# Change detection outputs
:::::

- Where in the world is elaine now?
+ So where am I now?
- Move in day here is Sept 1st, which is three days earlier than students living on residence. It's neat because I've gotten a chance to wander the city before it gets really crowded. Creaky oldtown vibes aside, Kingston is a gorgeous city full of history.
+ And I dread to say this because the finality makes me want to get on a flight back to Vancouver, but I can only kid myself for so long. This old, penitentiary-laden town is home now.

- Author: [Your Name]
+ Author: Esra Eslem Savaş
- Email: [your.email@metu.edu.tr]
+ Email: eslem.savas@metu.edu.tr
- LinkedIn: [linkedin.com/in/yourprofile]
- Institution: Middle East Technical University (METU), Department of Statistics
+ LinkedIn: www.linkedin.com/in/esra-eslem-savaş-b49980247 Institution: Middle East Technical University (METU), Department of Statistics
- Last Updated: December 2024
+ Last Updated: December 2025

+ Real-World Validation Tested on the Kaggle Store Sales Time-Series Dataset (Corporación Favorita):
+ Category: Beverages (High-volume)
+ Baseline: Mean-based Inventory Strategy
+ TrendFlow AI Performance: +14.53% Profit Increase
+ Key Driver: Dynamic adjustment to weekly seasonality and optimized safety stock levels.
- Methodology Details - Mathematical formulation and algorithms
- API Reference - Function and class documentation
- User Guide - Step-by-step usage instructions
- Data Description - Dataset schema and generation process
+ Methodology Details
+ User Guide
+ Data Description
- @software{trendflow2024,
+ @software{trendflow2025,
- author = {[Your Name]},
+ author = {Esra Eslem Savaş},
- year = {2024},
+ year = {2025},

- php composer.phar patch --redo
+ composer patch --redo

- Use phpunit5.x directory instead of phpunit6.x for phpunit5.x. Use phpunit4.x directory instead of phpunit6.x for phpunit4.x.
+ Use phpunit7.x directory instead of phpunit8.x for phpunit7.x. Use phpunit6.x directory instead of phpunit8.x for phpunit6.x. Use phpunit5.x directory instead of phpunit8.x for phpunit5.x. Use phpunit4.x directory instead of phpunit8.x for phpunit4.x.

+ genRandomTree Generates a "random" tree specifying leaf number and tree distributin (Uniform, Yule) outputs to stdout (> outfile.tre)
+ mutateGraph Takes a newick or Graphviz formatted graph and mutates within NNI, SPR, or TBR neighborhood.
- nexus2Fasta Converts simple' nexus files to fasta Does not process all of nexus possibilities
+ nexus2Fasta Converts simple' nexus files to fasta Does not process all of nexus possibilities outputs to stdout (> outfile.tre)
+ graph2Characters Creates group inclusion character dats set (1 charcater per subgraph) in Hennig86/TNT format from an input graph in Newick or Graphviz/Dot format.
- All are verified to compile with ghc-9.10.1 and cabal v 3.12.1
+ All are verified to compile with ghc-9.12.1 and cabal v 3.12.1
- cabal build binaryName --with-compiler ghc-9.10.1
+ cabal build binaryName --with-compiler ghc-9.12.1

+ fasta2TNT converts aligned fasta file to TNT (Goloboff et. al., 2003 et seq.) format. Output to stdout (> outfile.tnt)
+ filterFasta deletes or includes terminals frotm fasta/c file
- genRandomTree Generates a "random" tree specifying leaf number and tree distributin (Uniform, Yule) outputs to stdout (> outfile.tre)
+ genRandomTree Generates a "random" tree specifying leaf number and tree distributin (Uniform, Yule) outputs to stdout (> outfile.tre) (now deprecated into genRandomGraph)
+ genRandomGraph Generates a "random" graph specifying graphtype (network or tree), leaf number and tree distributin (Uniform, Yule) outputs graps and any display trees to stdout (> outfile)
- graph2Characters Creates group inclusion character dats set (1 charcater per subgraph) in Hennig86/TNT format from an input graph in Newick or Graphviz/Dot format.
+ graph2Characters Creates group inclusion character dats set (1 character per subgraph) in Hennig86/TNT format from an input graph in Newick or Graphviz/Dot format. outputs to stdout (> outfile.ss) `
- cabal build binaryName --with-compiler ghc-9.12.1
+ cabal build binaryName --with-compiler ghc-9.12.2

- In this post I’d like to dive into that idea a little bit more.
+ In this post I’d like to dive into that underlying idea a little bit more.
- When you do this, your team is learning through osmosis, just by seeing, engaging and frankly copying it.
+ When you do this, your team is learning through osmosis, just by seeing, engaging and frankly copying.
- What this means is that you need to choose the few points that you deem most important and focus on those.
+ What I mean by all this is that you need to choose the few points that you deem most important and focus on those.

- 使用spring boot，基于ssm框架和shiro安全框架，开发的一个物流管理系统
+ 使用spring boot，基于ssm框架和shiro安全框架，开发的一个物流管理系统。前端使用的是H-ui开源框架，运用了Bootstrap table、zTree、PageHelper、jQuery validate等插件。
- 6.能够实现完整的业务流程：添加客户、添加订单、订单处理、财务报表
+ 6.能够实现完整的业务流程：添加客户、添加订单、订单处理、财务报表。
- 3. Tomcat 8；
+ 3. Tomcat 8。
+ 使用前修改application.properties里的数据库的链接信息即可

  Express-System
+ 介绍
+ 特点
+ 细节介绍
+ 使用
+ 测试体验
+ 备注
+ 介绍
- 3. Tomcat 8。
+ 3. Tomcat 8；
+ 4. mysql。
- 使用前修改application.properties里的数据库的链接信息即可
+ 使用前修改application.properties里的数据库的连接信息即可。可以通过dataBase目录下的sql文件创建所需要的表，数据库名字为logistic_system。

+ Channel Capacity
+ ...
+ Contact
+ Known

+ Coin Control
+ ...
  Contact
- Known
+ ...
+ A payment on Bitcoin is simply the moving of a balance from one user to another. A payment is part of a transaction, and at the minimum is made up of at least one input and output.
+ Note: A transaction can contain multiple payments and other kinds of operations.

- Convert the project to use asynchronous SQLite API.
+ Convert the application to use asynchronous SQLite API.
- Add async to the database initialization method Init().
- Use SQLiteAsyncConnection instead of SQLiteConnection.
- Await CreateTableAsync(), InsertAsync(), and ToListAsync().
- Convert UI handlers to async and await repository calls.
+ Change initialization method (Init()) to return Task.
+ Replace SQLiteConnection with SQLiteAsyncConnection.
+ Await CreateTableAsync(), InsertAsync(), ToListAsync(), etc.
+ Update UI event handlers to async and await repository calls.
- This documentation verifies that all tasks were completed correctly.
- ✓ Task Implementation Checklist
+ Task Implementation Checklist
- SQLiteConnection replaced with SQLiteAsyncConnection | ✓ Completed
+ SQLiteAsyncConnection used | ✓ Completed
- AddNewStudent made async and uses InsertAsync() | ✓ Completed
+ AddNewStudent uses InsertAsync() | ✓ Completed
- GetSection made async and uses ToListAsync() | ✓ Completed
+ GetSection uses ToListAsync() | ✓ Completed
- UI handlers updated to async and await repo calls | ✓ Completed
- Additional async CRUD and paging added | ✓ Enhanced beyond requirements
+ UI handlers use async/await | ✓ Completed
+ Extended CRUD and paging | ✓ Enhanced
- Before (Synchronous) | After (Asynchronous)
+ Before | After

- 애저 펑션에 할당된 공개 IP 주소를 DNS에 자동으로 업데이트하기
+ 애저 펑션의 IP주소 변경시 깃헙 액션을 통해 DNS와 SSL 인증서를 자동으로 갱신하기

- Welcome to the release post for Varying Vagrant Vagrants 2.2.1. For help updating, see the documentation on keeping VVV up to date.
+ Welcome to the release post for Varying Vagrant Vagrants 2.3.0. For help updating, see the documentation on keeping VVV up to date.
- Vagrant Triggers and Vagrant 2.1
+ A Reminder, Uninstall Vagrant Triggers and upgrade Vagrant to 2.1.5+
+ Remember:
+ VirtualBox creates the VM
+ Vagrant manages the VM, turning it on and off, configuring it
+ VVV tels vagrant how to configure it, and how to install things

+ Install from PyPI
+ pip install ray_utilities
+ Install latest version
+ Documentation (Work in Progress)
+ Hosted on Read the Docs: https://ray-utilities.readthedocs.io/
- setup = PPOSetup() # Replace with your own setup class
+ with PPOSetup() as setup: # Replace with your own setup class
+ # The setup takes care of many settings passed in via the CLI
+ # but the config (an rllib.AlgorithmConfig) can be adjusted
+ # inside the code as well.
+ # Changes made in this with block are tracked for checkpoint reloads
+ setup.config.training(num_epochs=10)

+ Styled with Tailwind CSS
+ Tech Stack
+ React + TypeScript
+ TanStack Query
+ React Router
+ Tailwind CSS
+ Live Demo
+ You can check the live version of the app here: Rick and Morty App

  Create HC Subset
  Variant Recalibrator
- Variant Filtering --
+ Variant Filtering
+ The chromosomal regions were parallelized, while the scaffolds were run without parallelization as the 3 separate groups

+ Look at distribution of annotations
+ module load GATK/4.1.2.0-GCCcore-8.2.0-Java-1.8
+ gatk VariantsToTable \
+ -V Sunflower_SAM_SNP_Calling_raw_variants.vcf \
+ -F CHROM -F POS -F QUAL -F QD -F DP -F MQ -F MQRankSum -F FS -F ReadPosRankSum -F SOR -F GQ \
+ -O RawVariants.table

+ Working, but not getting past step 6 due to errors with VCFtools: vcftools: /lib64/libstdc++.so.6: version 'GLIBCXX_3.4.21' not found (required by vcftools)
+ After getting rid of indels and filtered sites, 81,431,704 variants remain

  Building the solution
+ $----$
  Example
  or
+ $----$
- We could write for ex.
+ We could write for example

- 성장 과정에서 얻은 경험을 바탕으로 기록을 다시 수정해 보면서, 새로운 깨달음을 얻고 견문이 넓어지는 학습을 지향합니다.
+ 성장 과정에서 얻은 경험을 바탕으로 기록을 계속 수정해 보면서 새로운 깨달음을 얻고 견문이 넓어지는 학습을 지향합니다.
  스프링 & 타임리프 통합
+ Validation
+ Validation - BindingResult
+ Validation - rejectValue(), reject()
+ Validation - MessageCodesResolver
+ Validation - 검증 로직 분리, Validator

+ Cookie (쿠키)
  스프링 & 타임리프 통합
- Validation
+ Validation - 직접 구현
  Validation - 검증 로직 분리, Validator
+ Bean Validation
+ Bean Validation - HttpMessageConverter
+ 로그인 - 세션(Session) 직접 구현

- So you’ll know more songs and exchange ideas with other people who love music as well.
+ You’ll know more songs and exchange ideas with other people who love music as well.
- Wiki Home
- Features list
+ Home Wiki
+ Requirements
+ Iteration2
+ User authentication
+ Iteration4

:::::

# What the task asks
Only the lines above from the one with "- Add async" through the one with "- AddNewStudent made" should be duplicated, character for character.

# Task result
- Add async to the database initialization method Init().
- Use SQLiteAsyncConnection instead of SQLiteConnection.
- Await CreateTableAsync(), InsertAsync(), and ToListAsync().
- Convert UI handlers to async and await repository calls.
+ Change initialization method (Init()) to return Task.
+ Replace SQLiteConnection with SQLiteAsyncConnection.
+ Await CreateTableAsync(), InsertAsync(), ToListAsync(), etc.
+ Update UI event handlers to async and await repository calls.
- This documentation verifies that all tasks were completed correctly.
- ✓ Task Implementation Checklist
+ Task Implementation Checklist
- SQLiteConnection replaced with SQLiteAsyncConnection | ✓ Completed
+ SQLiteAsyncConnection used | ✓ Completed
- AddNewStudent made async and uses InsertAsync() | ✓ Completed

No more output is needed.